+++ DATASET

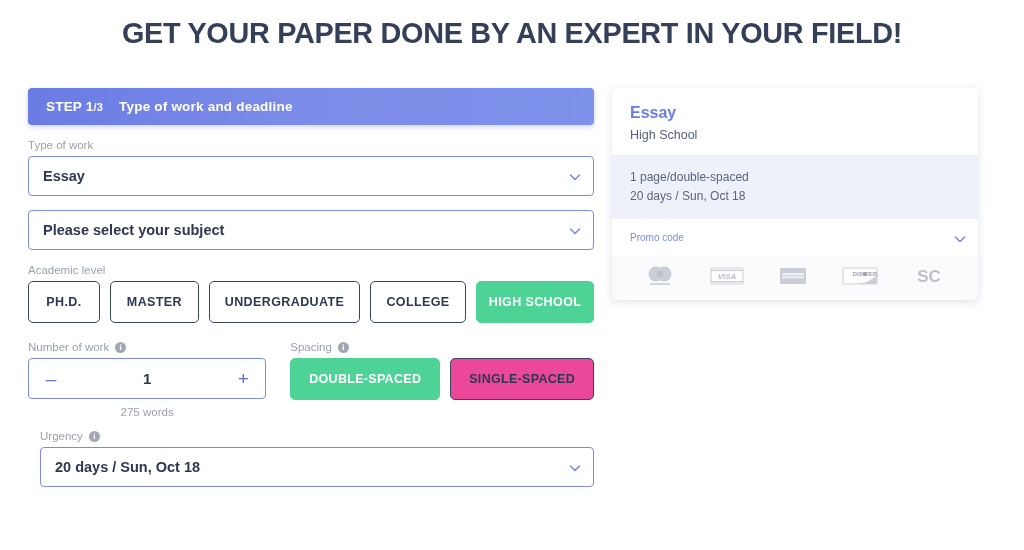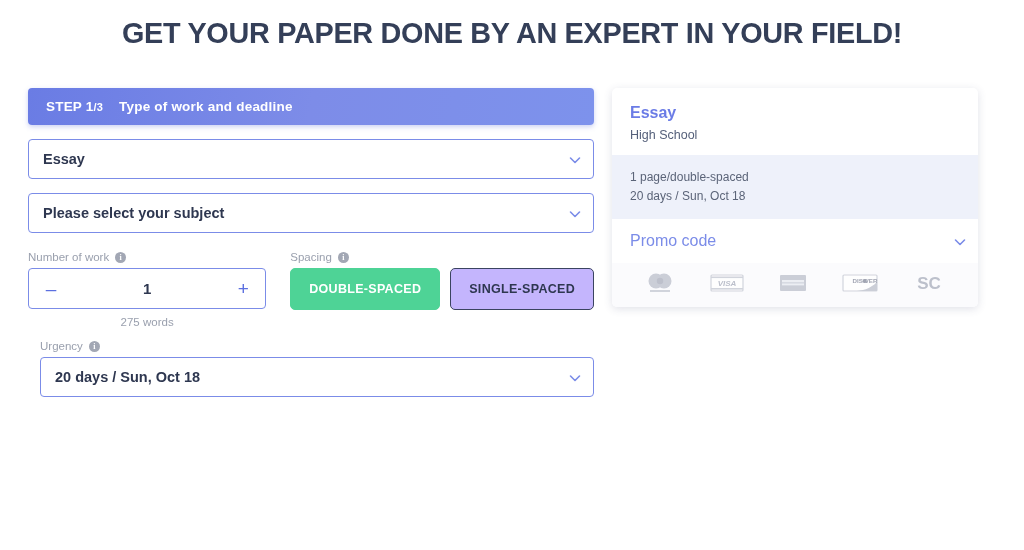--- a/index.html
+++ b/index.html
@@ -275,6 +275,7 @@
     </div>
 
     <div class="field">
+      <div class="field-label">Type of work</div>
       <div class="select-box">
         <span>Essay</span>
         <span class="chev">

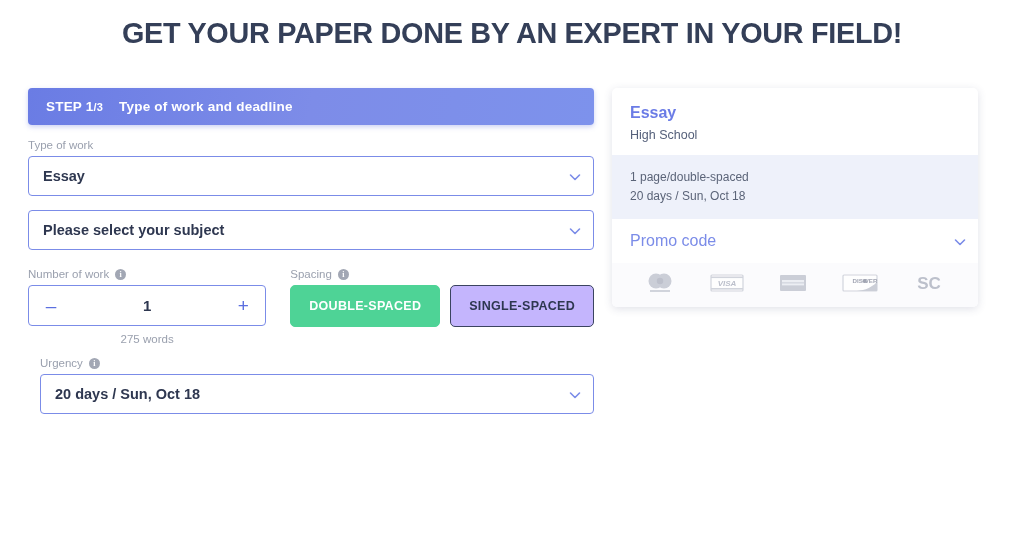--- a/index.html
+++ b/index.html
@@ -225,7 +225,7 @@
     position: relative;
     padding: 13px 18px;
     color: #7b8ce8;
-    font-size: 16px;
+    font-size: 10px;
     background: #fff;
   }
   .total {

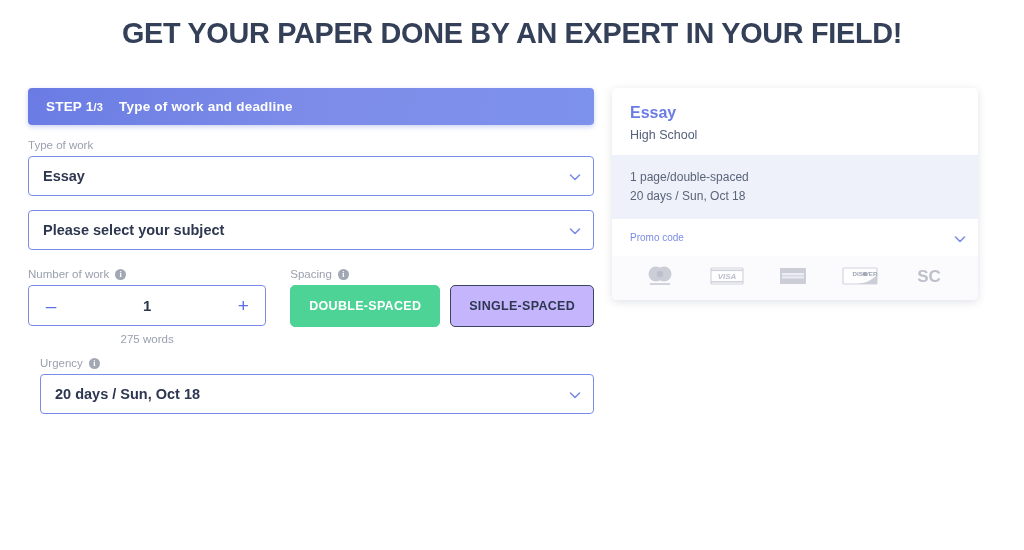--- a/index.html
+++ b/index.html
@@ -297,6 +297,16 @@
       </div>
     </div>
 
+    <div class="field">
+      <div class="field-label">Academic level</div>
+      <div class="level-row">
+        <div class="pill w1">PH.D.</div>
+        <div class="pill w2">MASTER</div>
+        <div class="pill w3">UNDERGRADUATE</div>
+        <div class="pill w4">COLLEGE</div>
+        <div class="pill w5 selected">HIGH SCHOOL</div>
+      </div>
+    </div>
 
     <div class="mid-row">
 

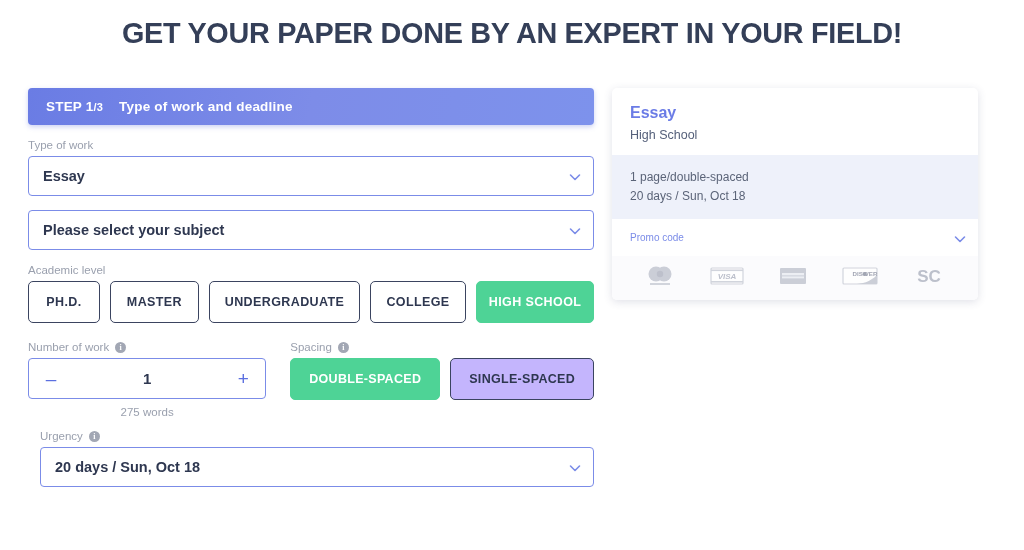--- a/index.html
+++ b/index.html
@@ -173,7 +173,7 @@
     height: 42px;
     border-radius: 5px;
     border: 1.8px solid #3b4460;
-    background: #c4b5fd;
+    background: #ec4899;
     color: #2e3750;
     font-size: 12.5px;
     font-weight: bold;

++++++

→ PROBLEM: The records above must be repeated in full and exactly, but without any of the pictures.

→ TASK ANSWER:
--- a/index.html
+++ b/index.html
@@ -275,6 +275,7 @@
     </div>
 
     <div class="field">
+      <div class="field-label">Type of work</div>
       <div class="select-box">
         <span>Essay</span>
         <span class="chev">

--- a/index.html
+++ b/index.html
@@ -225,7 +225,7 @@
     position: relative;
     padding: 13px 18px;
     color: #7b8ce8;
-    font-size: 16px;
+    font-size: 10px;
     background: #fff;
   }
   .total {

--- a/index.html
+++ b/index.html
@@ -297,6 +297,16 @@
       </div>
     </div>
 
+    <div class="field">
+      <div class="field-label">Academic level</div>
+      <div class="level-row">
+        <div class="pill w1">PH.D.</div>
+        <div class="pill w2">MASTER</div>
+        <div class="pill w3">UNDERGRADUATE</div>
+        <div class="pill w4">COLLEGE</div>
+        <div class="pill w5 selected">HIGH SCHOOL</div>
+      </div>
+    </div>
 
     <div class="mid-row">
 

--- a/index.html
+++ b/index.html
@@ -173,7 +173,7 @@
     height: 42px;
     border-radius: 5px;
     border: 1.8px solid #3b4460;
-    background: #c4b5fd;
+    background: #ec4899;
     color: #2e3750;
     font-size: 12.5px;
     font-weight: bold;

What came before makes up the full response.